Para elas, um minuto vale ouro. Ou melhor, vale dinheiro, muito dinheiro. As chamadas assets, empresas de gestão de recursos financeiros de terceiros, administram fortunas e movimentam altas somas todos os dias. Então, por que não reservar uma pequena parte – 1% do lucro líquido, por exemplo – para filantropia?

 

Foi o que fez a gestora de recursos brasileira que vamos chamar de Asset, pois um dos princípios da empresa para a ação de responsabilidade social é justamente o anonimato, já que a iniciativa não tem qualquer motivação mercadológica.

 

Para que o investimento tivesse resultados efetivos sem depender de uma estrutura ou da contratação de uma equipe especializada no terceiro setor, a opção foi trabalhar em parceria com o Instituto Phi, que faz a ponte entre doadores e projetos sociais de qualidade e monitora a aplicação dos recursos garantindo impacto social.

 

A cada seis meses, quando são apurados os resultados da empresa, são feitas as doações.
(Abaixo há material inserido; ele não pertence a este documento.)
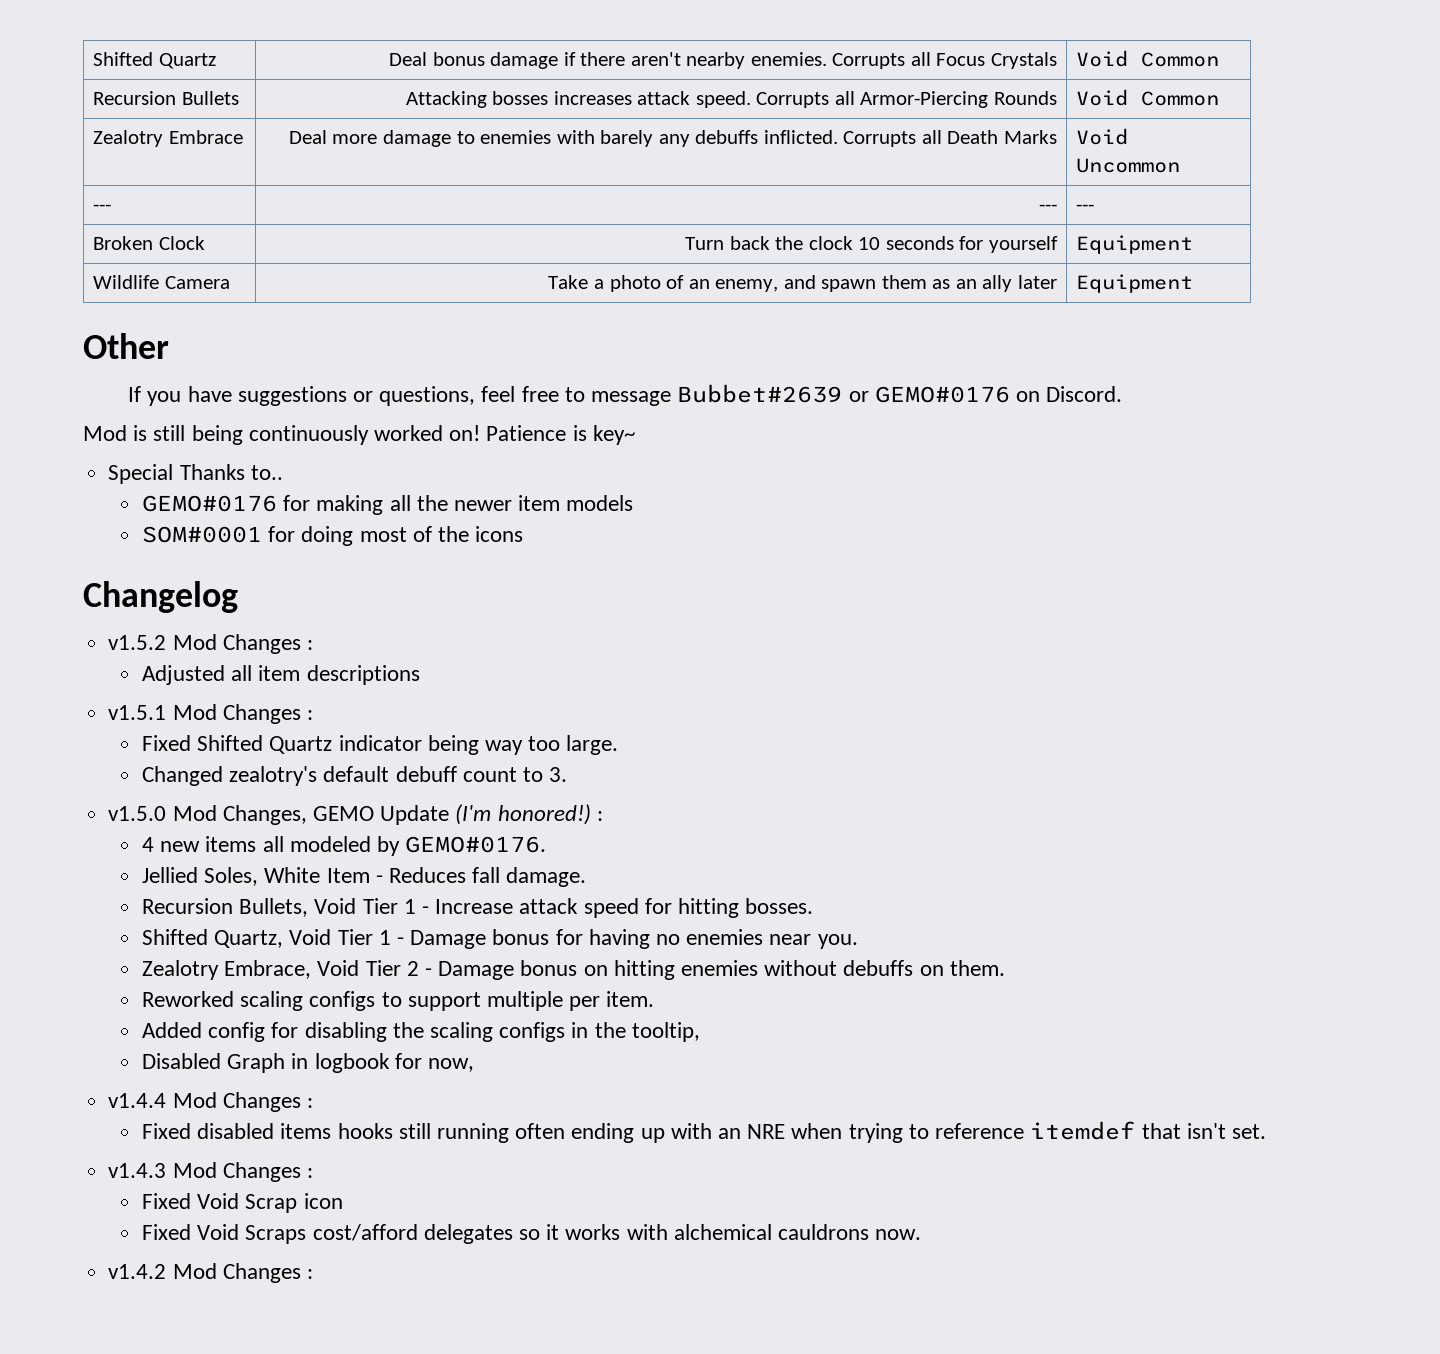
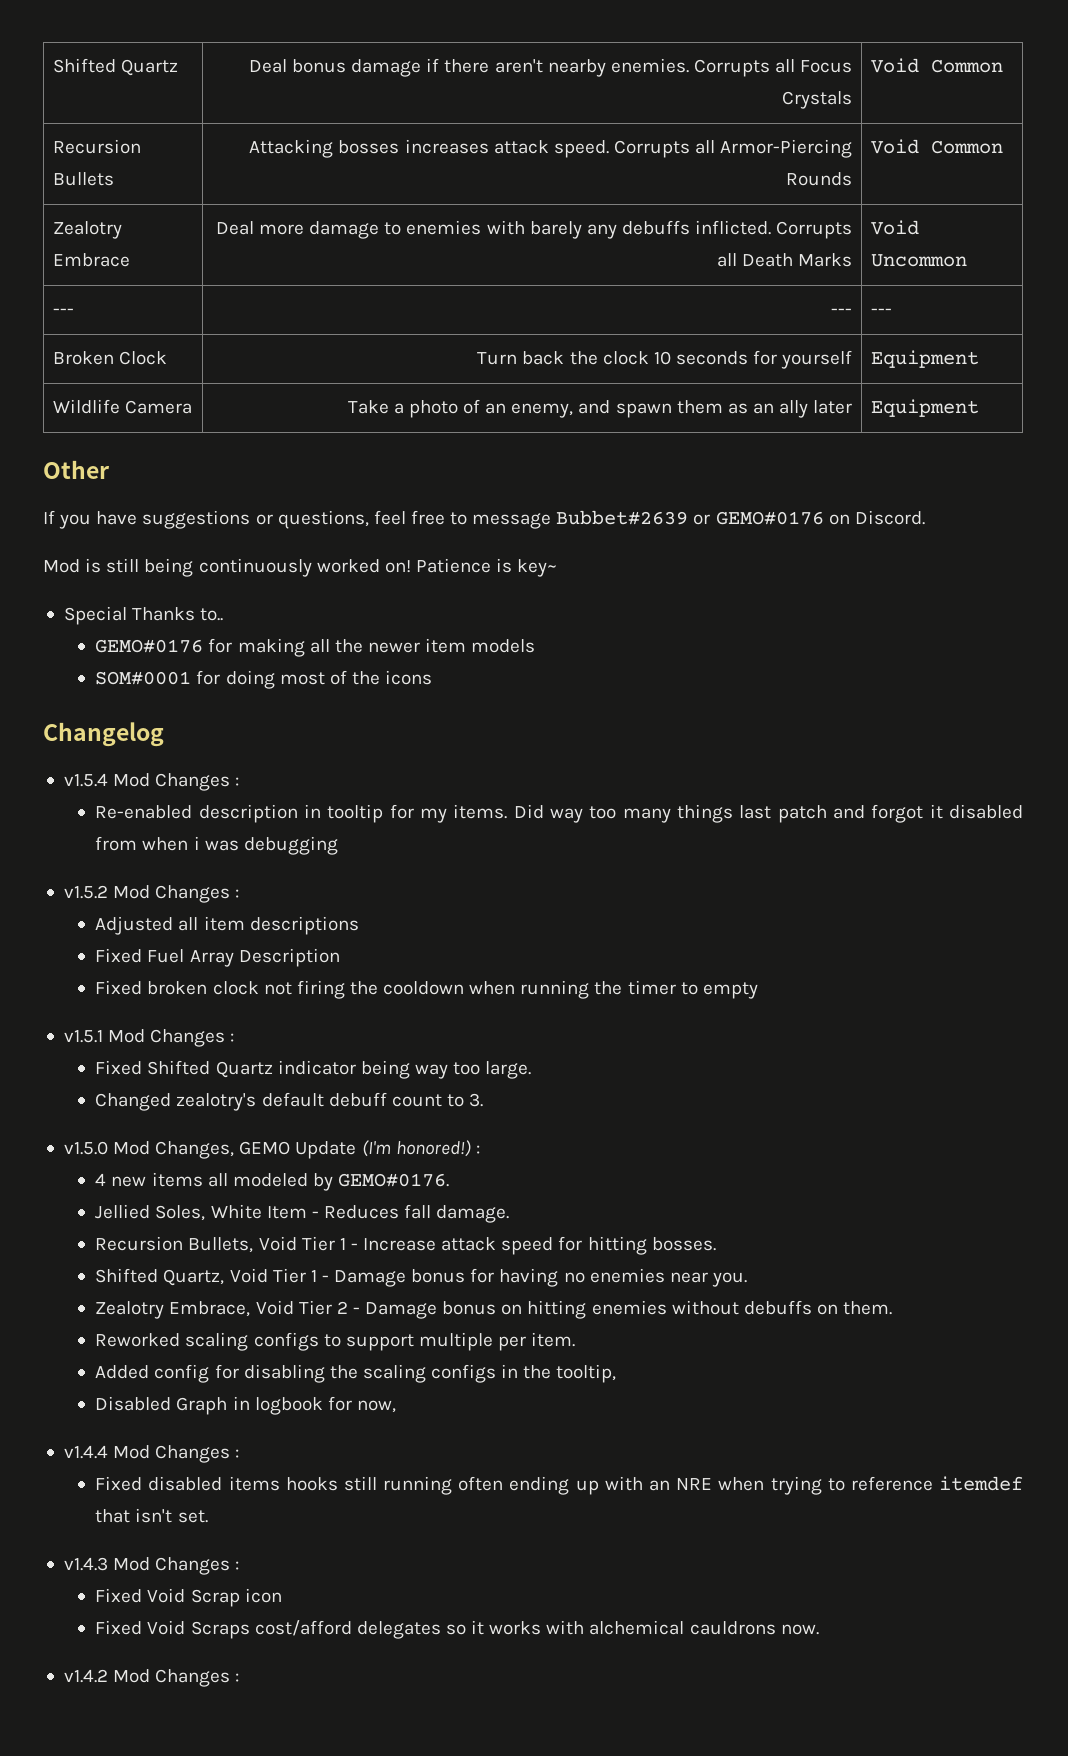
(238, 597) none -> [63,773,240,791] [95,804,1024,823] [95,836,338,855] // v1.5.4 Mod Changes : // Re-enabled description in tooltip for my items. Did way too many things last patch and forgot it disabled from when i was debugging
(420, 675) none -> [95,948,340,967] [95,980,758,999] // Fixed Fuel Array Description // Fixed broken clock not firing the cooldown when running the timer to empty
Os critérios definidos pela Asset para a ação social foram: 1) apoiar ONGs dentro das causas escolhidas por ela, que são saúde e educação; 2) Não tornar qualquer ONG dependente da gestora, diversificando assim o investimento social; 3) destinar 50% da verba para projetos com apoio recorrente (todo mês, por, no mínimo, um ano) e outros 50% para ajuda pontual (construção de uma sede, reformas, compra de um equipamento etc.); 4) Ter poucos projetos recorrentes por não terem previsibilidade do montante a ser doado a cada semestre.

 

Aproveitando a estrutura do Phi, a Asset decidiu destinar parte da verba para projetos em comunidades sem visibilidade. Isto é, aquelas de alto risco, que ficam em lugares onde as pessoas que têm dinheiro não vão. Como o Centro Cultural A História Que Eu Conto, idealizado por um ex-traficante, em Senador Camará.  Mas a gestora também apoia instituições famosas com projetos que os sócios gostariam abraçar, como a Obra do Berço e o Instituto Reação.

 

Além da doação de 1% do lucro, existem outras possibilidades de investimento social para as assets, como a doação via Lei do ISS municipal – toda empresa prestadora de serviços não optante do Simples sediada no município do Rio de Janeiro pode doar até 20% do ISS devido para projetos culturais e socioculturais – e a doação via abatimento do Imposto de Renda – empresas enquadradas em lucro real podem doar 8% do IR devido para projetos sociais. Nos dois casos, o Phi orienta na parte burocrática e monitora a aplicação do recurso.

 

Com valores que são totalmente viáveis para essas “primas ricas”, dá para fazer uma baita diferença na vida de muita gente.